Il faut reconnaître que certains d'entre eux, le matin même, avaient trouvé spirituel de rechercher le sens et l'origine du mot "bordel" ....

On cherche dans la mémoire nationale si un tel incident est fréquent. Hollande avait vacillé entre les "pigeons" et les "sans-dent". Avant lui, Sarkozy et son "casse-toi pôv'con!", et encore avant lui, Chirac avec son "et les odeurs je m'excuse" viennent très vite à la mémoire. Mais, plus avant dans le temps, rien. Mitterrand : rien. Giscard ? rien. Pompidou : rien. Et De Gaulle ?

A la limite, le manque d'éducation, la vulgarité, la brutalité langagière, nous indiffère, même si elles semblent des incongruités dans l'accomplissement des hautes fonctions d'un président de la République française.

S'il n'y avait que cela, ...

Mais ces "bons mots" dénotent une conception de la fonction présidentielle et une façon de voir le peuple quand l'individu parvient au poste suprême de l'Etat qui donne le vertige. Pourquoi le président de la République devrait-il décider des actions de quelques salariés d'une PME ? Ce n'est pas son affaire.

Par contre, que ces mêmes salariés soient furieux de la politique qu'il a lui-même décidée - et à la place de son Premier Ministre - il faut impérativement pouvoir le comprendre. Et Macron ne le comprend pas.

Et le "pôv' con" pourquoi ne se casse t'il pas ? Et les "odeurs", pourquoi y en a t'il ? Ou pas ? Et les "pigeons" et autres fainéants, croyez vous qu'ils vont se satisfaire de "mots d'esprit" ?

Ce qui étonne c'est que, alors que les français d'autrefois élisaient des personnalités pleines de dignité, pénétrées du sentiment de l'importance de leurs fonctions, les français contemporains élisent des excités, vaguement illuminés par des préjugés partisans, persuadés que les français sont des fainéants incapables de la "réforme" ou encore qu'on va "nettoyer au Karcher ..."

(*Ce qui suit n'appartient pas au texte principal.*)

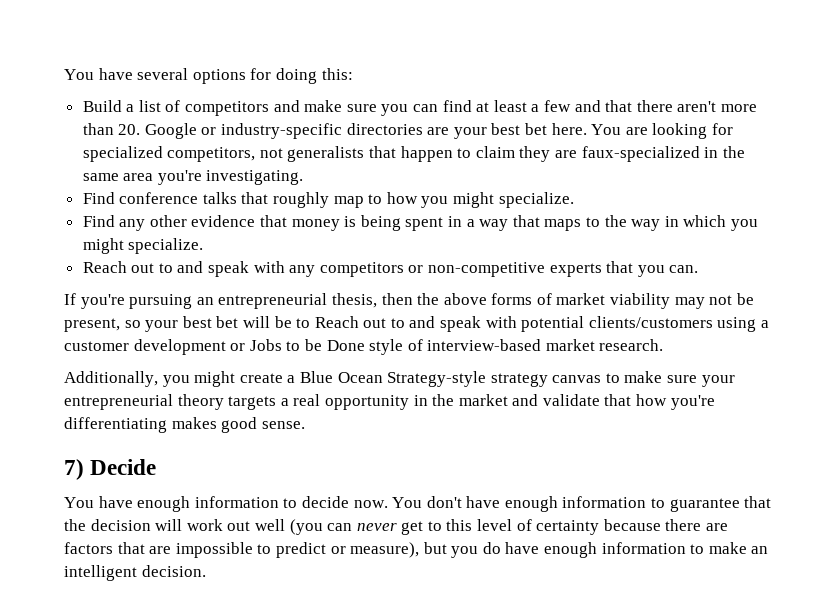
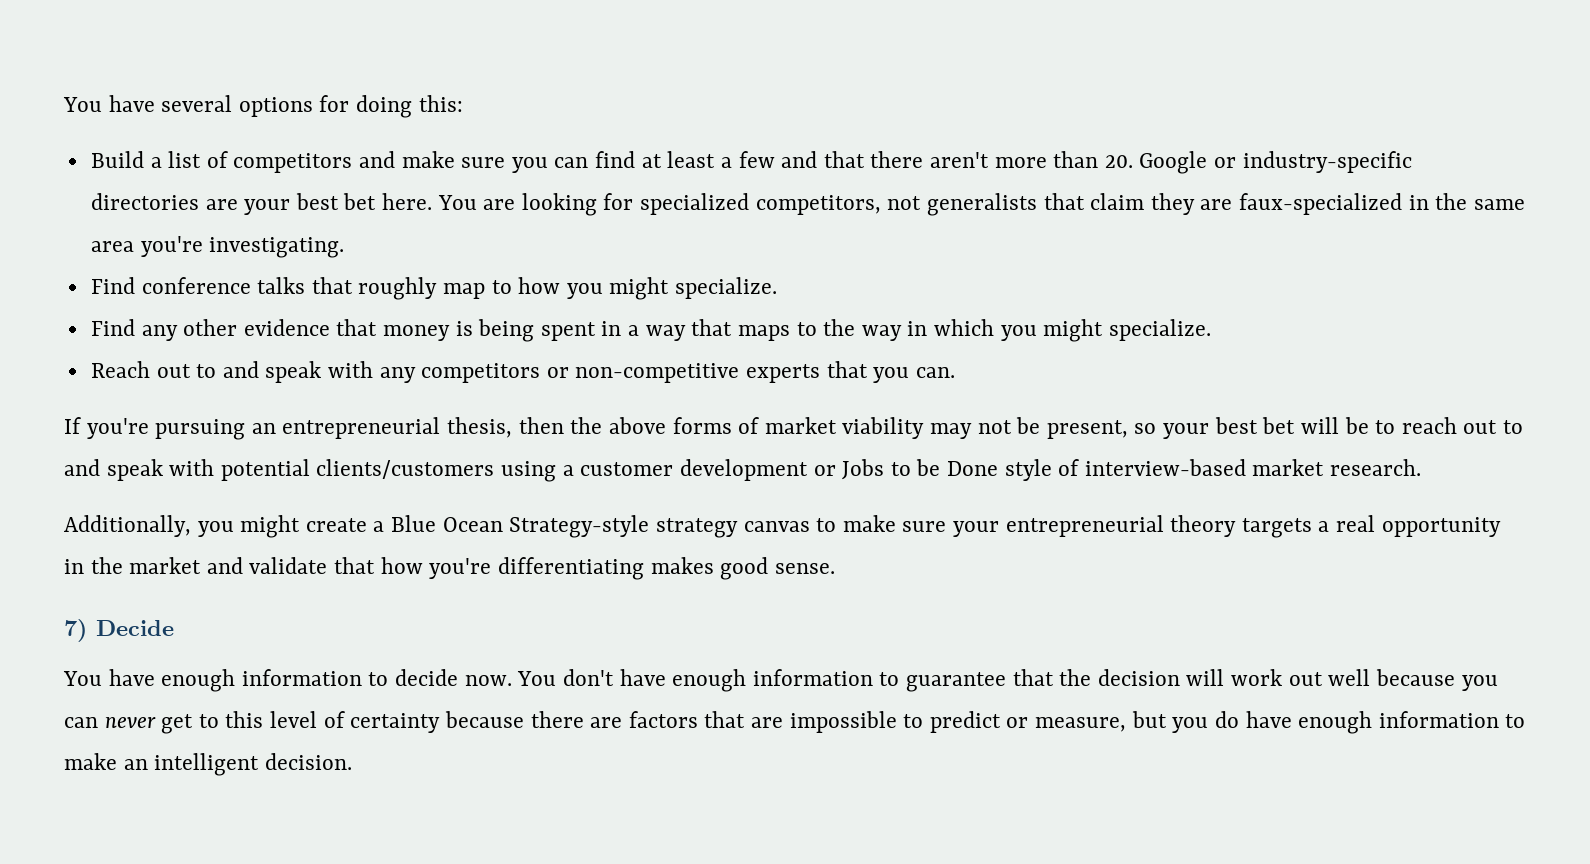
[400,146,472,162] happen to -> (1085, 201) none
[314,316,359,328] Reach -> [1401,417,1457,434] reach
[289,519,323,535] (you -> [1375,669,1498,691] because you
[350,542,420,558] measure), -> [1035,717,1127,732] measure,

Et il faut reconnaître qu'on peut tout leur faire à ces français d'aujourd'hui. On peut les insulter, leur prélever un peu plus de leur nécessaire, les contraindre par des milllions de lois, de décrets, d'arrêtés, de directives, les soumettre à l'arbitraire de fonctionnaires pratiquement sans contrôle. Les français d'aujourd'hui râlent, choisissent les "mauvaises" réponses dans les sondages. Ils n'en votent pas moins systématiquement pour des gens dont ils ne recherchent même pas les intentions, mais qui leur sont désignés par des groupes de pression : Chirac, Sarkozy, Hollande, Macron ...

Une ressemblance qui commence par la brutalité et la vulgarité.

Et le fait que la même politique est, à quelques variantes cosmétiques près, toujours la même : toujours plus d'impôts, toujours plus de dettes, toujours plus de contraintes administratives, toujours plus d'européisme ou d'atlantisme, ....

Le tournant se situe probablement lors du "règne" du vibrionnant Giscard d'Estaing, quand les prélèvements de l'Etat ont dépassé les 40% de la production nationale et que le nombre de décrets annuels a dépassé les trois cent mille. C'était justement sous son règne.

La contestation a joué encore un peu. Et nous avons vécu des grèves et de quasi insurrections qui, la plupart ont été éteintes dans le torrent des promesses oubliées, de celles qui n'engagent que ceux qui les écoutent ...

Depuis, les français ont été trompés par la fausse doctrine de l'alternance. Comme si entre Chirac et Mitterrand, il y avait eu le moindre soupçon de différences. Comme si Macron, qui revendique le "ni droite, ni gauche", pouvait prétendre à la moindre différence avec Hollande dont il avait été le conseiller puis le ministre.

Et les français constatent ou constateront que le vide béant s'ouvre aujourd'hui. Le régime dans lequel ils vivent les entraînent dans une chute mortelle, une descente constante depuis quarante ans. Sans "alternance" ...

Qui va se réveiller dans l'avion avant le crash ? Qui pourra appliquer une politique alternative ?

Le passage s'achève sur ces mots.